İkinci İşaret: Sual: Pek çok insanın aklına şöyle bir soru gelmektedir: Tamamen şer olan şeytanların yaratılması ve ehl-i îmâna musallat olmaları ve onların yüzünden çok insanların küfre girip cehenneme gitmesi çok dehşetli ve çirgin görünüyor. Acaba her yönüyle güzel olan ve kendisinde hiçbir çirkinlik bulunmayan, her bir varlığa sonsuz şefkat eden ve bütün varlıklara layıkıyla merhamet eden Allah’ın rahmet ve cemali (güzelliği) böyle büyük bir çirkinliğin ve dehşetli bir musibetin meydana gelmesine nasıl müsaade ediyor? Ve buna nasıl izin veriyor?  

Bu soruda şeytanın yaratılmasının tamamen şer olduğu ifade edilmiştir. Fakat bu ifade, bazı kimselerin iddiası olup işin hakikatinin böyle olmadığı cevapta izah edilecektir.

Elcevab: Şeytanın vücûdunda cüz’î şerlerle beraber çok makāsıd-ı hayriye-i külliye ve kemâlât-ı insaniye vardır.

Şeytanın vücudunda bazı şerlerle beraber çok büyük hayırlar da vardır.
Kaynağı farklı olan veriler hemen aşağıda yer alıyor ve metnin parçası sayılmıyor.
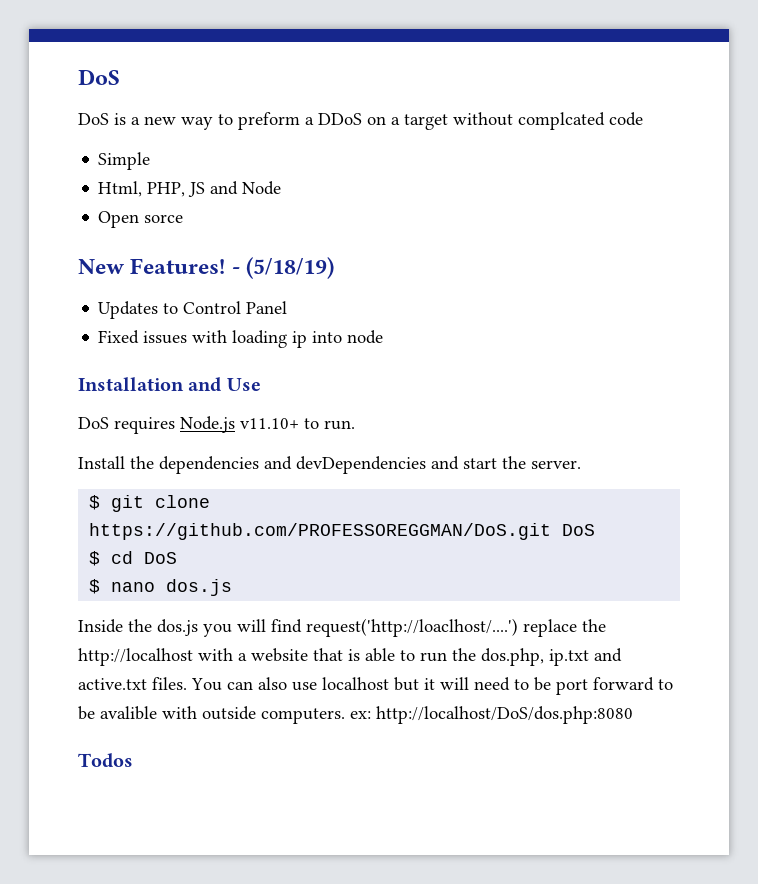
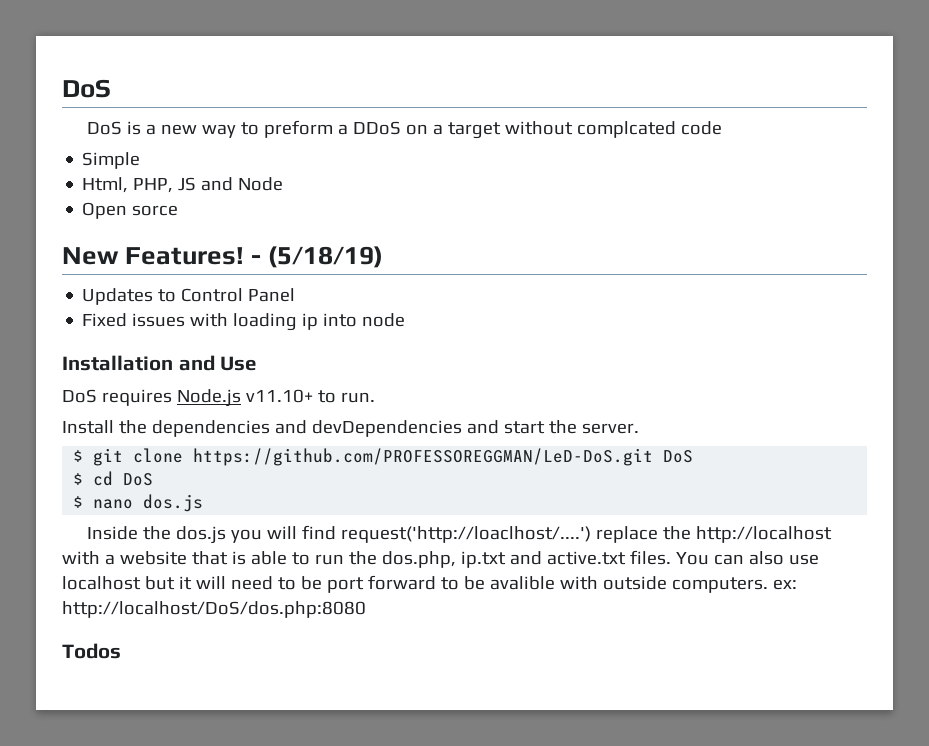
- $ git clone https://github.com/PROFESSOREGGMAN/DoS.git DoS
+ $ git clone https://github.com/PROFESSOREGGMAN/LeD-DoS.git DoS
Allah şeytanı şeytan olsun diye yaratmamıştır. O da cinlerden olup diğer kullar gibi Allah’a ibadet etmek için yaratılmıştır.[1] Allah’a yaptığı kulluk neticesinde çok yüksek manevi makamlar elde etmiştir. Fakat Allah’ın Hz. Adem’e secde edin emrine karşı çıkarak isyan etmiş ve bunun neticesinde bu manevi yüksek makamdan indirilmiştir.[2] Bunun üzerine şeytan, Allah’a tövbe etmek yerine kıyamete kadar insanları saptırmak için Allah’tan müsaade istemiştir.[3] Yani kendi hür iradesiyle şeytan olmayı tercih etmiştir. Her işi hikmetli olan Allah u Teala Hazretleri de bildiğimiz ve bilemediğimiz pek çok hikmeti gereği olarak şeytanın bu isteğini kabul etmiştir. 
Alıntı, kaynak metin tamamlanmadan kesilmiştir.